[Front-end code change data]
------------------------

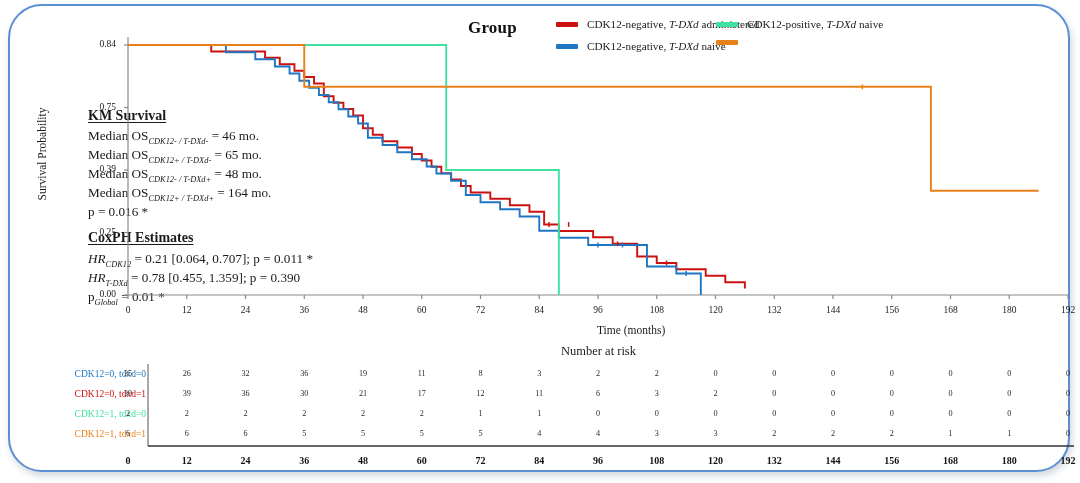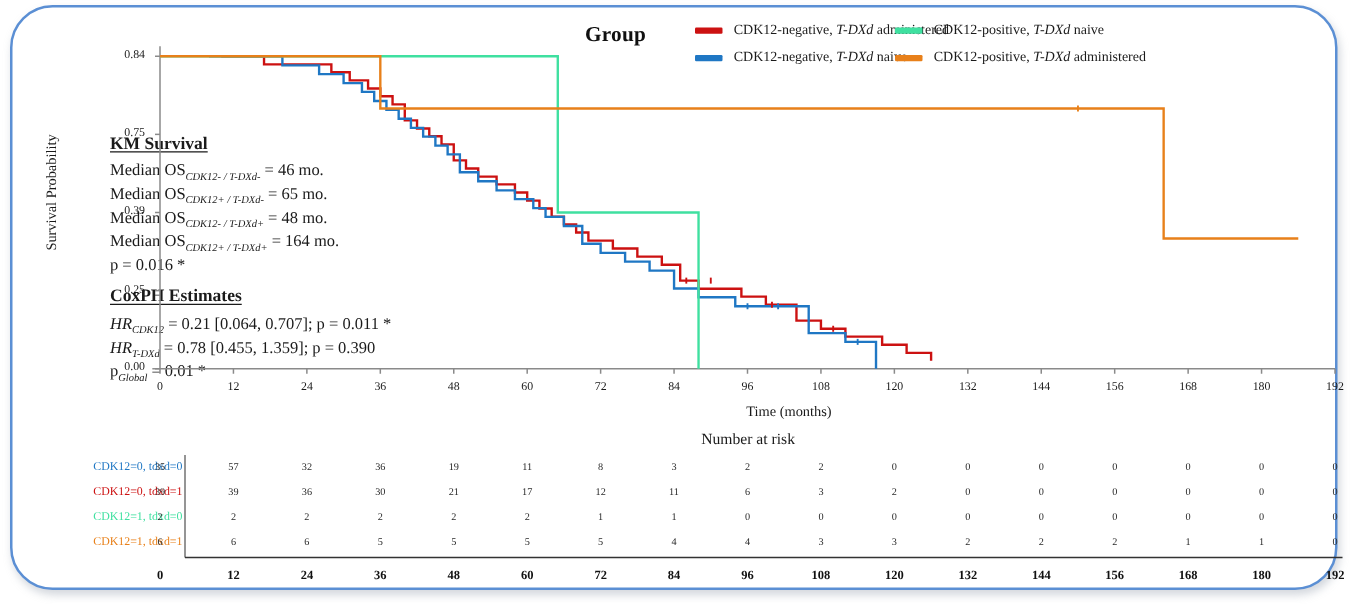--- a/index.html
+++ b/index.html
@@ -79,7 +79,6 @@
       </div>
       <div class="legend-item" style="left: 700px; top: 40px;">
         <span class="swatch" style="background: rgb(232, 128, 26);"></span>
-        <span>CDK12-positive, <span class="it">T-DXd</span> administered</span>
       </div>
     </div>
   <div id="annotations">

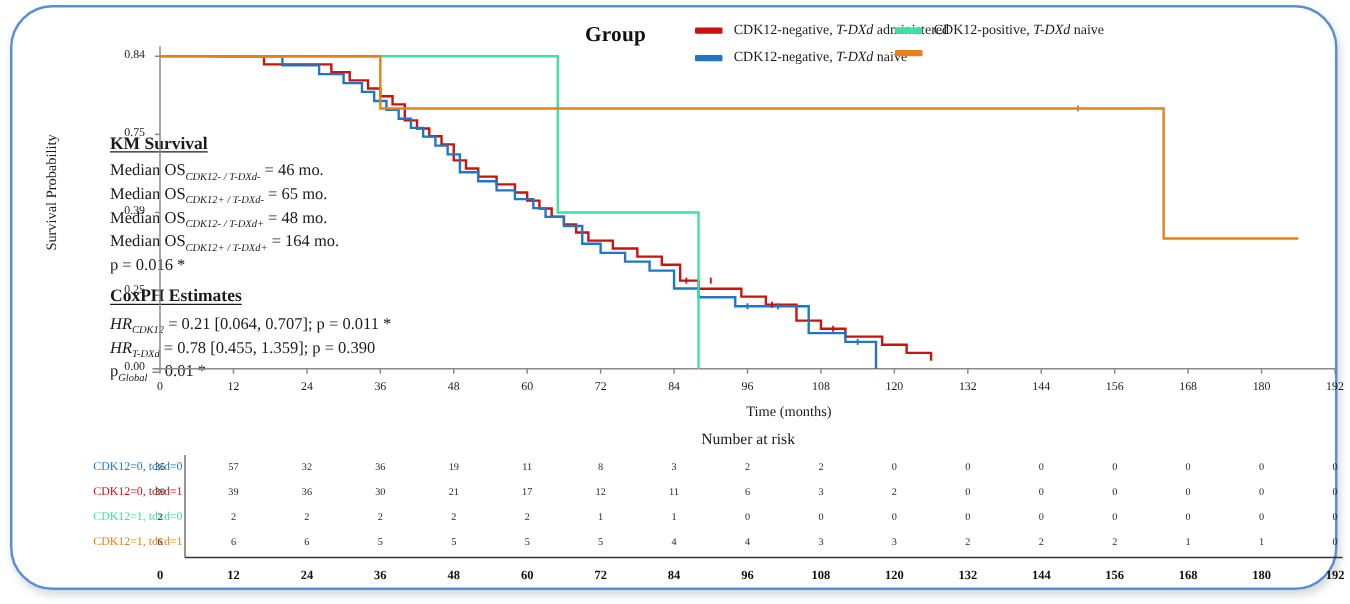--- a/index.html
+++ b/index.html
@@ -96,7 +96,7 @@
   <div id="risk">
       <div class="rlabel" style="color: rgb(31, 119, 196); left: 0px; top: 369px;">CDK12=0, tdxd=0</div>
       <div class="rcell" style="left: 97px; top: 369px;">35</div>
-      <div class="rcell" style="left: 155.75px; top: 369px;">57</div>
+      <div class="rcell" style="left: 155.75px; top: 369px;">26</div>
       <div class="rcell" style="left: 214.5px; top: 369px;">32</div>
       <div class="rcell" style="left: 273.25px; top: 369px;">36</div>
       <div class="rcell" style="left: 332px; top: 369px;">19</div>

------------------------

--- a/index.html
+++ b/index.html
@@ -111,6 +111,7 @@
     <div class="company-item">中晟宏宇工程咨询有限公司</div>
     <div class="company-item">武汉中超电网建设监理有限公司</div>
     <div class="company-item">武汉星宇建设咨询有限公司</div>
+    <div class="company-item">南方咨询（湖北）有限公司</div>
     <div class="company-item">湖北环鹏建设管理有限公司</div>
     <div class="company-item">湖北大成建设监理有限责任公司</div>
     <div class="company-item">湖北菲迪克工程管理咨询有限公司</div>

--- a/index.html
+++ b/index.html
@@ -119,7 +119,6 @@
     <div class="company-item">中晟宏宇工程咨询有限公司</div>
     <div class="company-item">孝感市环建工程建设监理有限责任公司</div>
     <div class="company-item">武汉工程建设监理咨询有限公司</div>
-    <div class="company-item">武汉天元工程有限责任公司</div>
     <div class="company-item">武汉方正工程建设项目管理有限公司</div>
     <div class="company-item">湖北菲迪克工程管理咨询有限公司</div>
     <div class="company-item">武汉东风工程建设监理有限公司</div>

------------------------

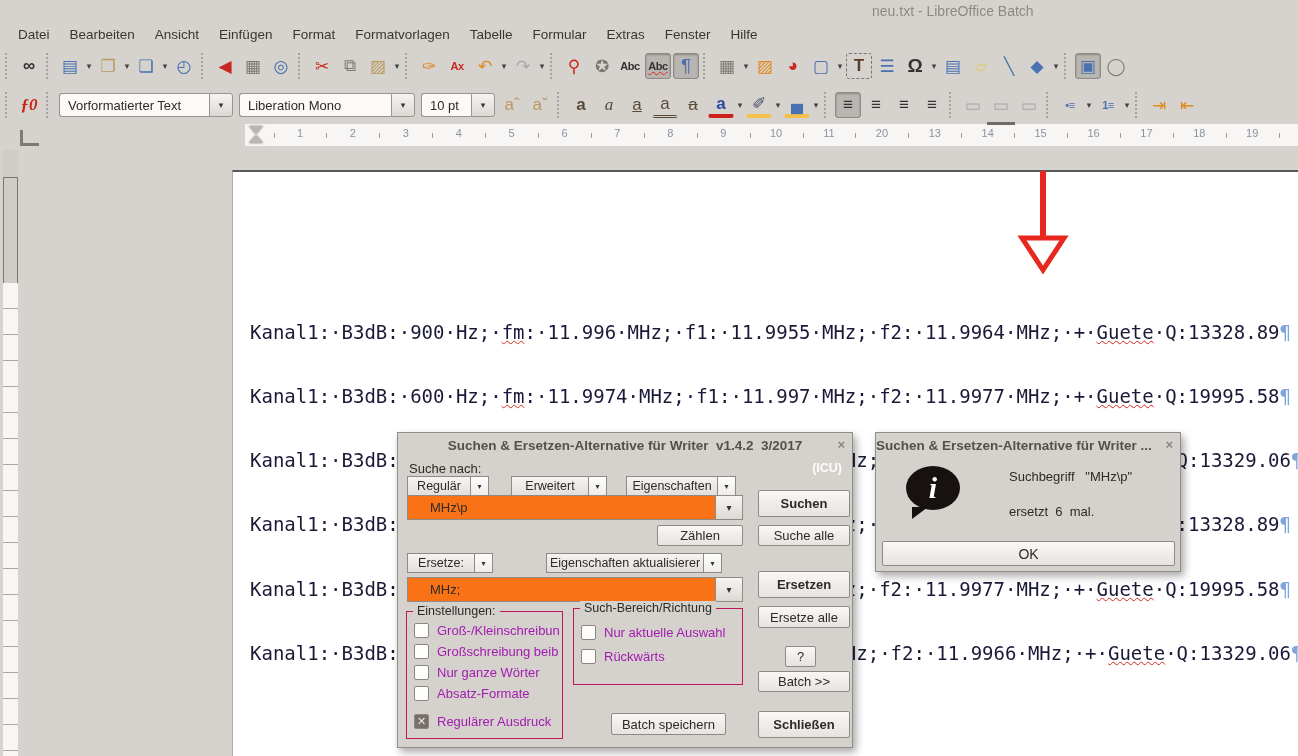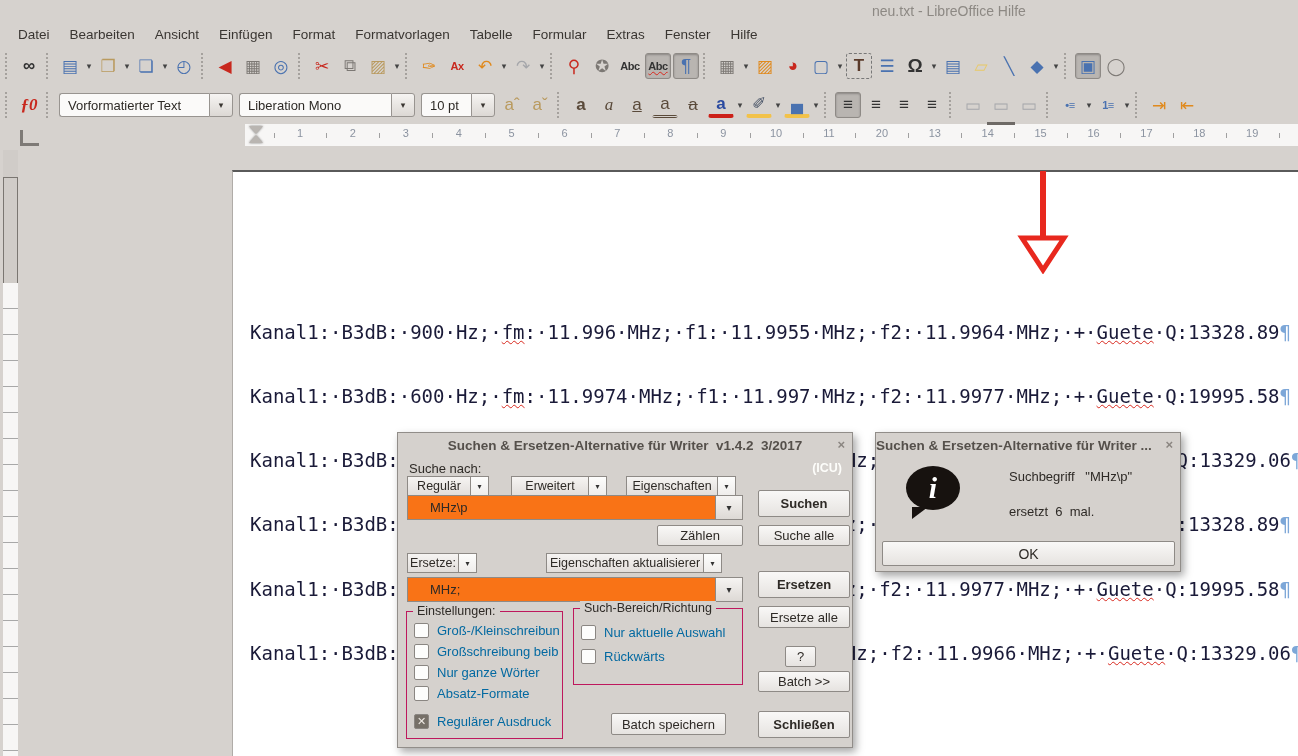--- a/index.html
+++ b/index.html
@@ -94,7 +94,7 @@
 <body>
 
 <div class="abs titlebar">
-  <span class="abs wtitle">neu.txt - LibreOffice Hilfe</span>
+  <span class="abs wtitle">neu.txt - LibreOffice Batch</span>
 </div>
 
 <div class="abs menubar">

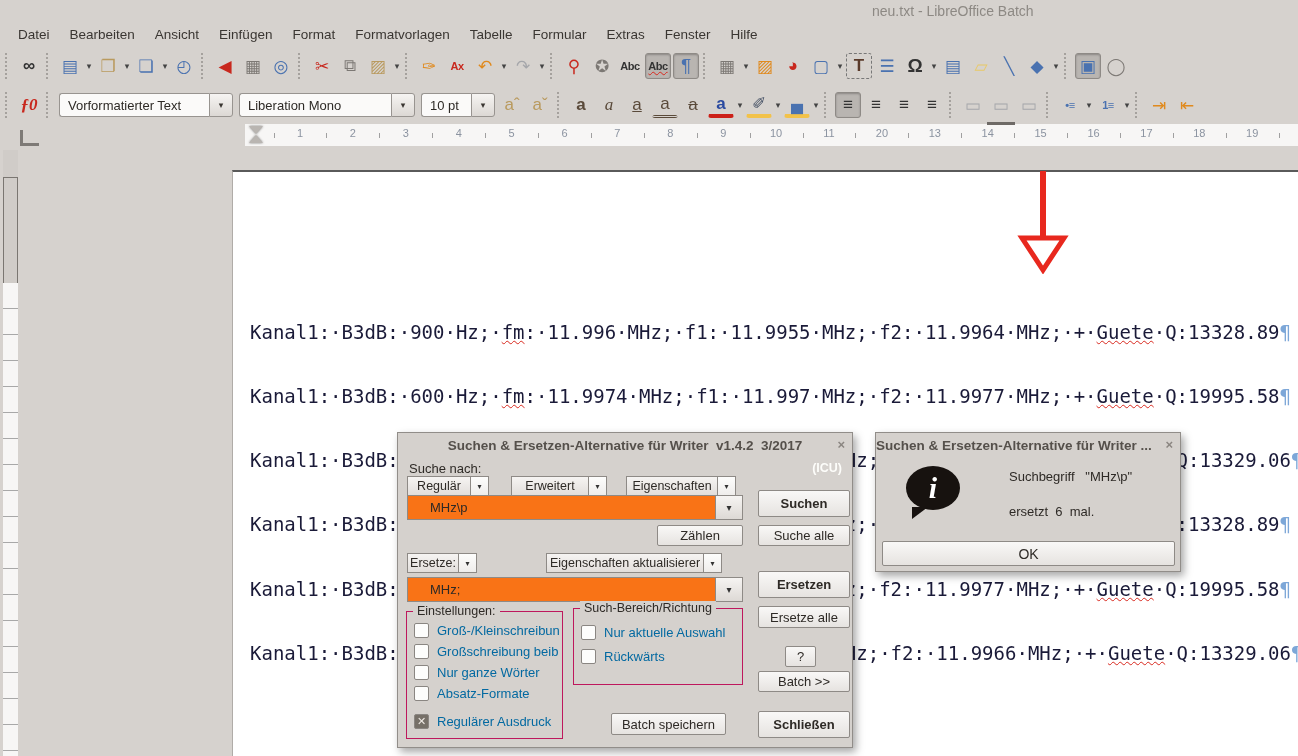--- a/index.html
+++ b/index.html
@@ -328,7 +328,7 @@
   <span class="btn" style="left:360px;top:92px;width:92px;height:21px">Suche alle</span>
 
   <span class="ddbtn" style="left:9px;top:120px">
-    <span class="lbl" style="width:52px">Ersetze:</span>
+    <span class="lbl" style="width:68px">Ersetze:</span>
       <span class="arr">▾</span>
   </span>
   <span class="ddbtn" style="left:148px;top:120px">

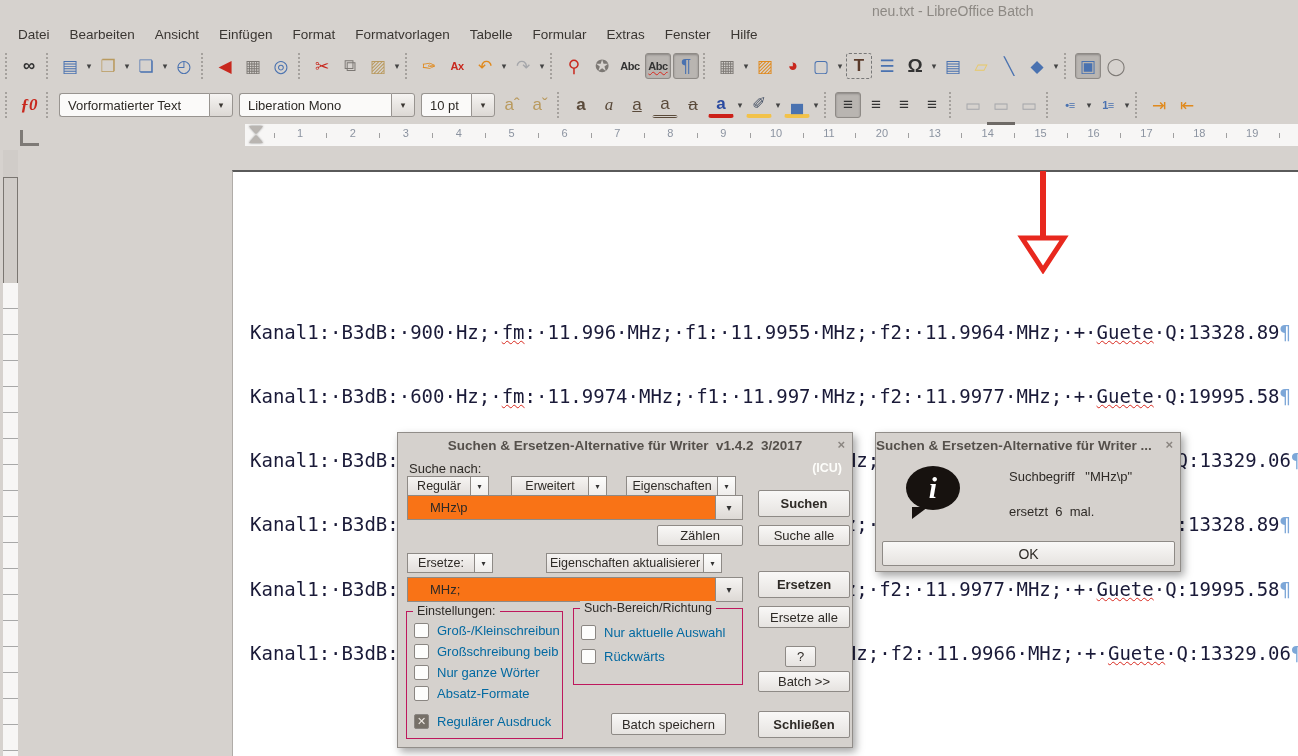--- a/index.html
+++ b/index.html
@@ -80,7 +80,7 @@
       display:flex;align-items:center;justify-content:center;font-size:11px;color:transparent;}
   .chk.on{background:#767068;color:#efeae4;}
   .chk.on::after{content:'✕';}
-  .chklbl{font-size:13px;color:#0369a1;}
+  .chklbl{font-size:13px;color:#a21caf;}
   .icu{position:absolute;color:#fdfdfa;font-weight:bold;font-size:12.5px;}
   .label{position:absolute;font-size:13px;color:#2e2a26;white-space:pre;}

------------------------

> [WHAT THIS TASK INVOLVES] For each line in the data that holds the word "Ersetze", copy the line.

> [EXERCISE RESULT]
-    <span class="lbl" style="width:52px">Ersetze:</span>
+    <span class="lbl" style="width:68px">Ersetze:</span>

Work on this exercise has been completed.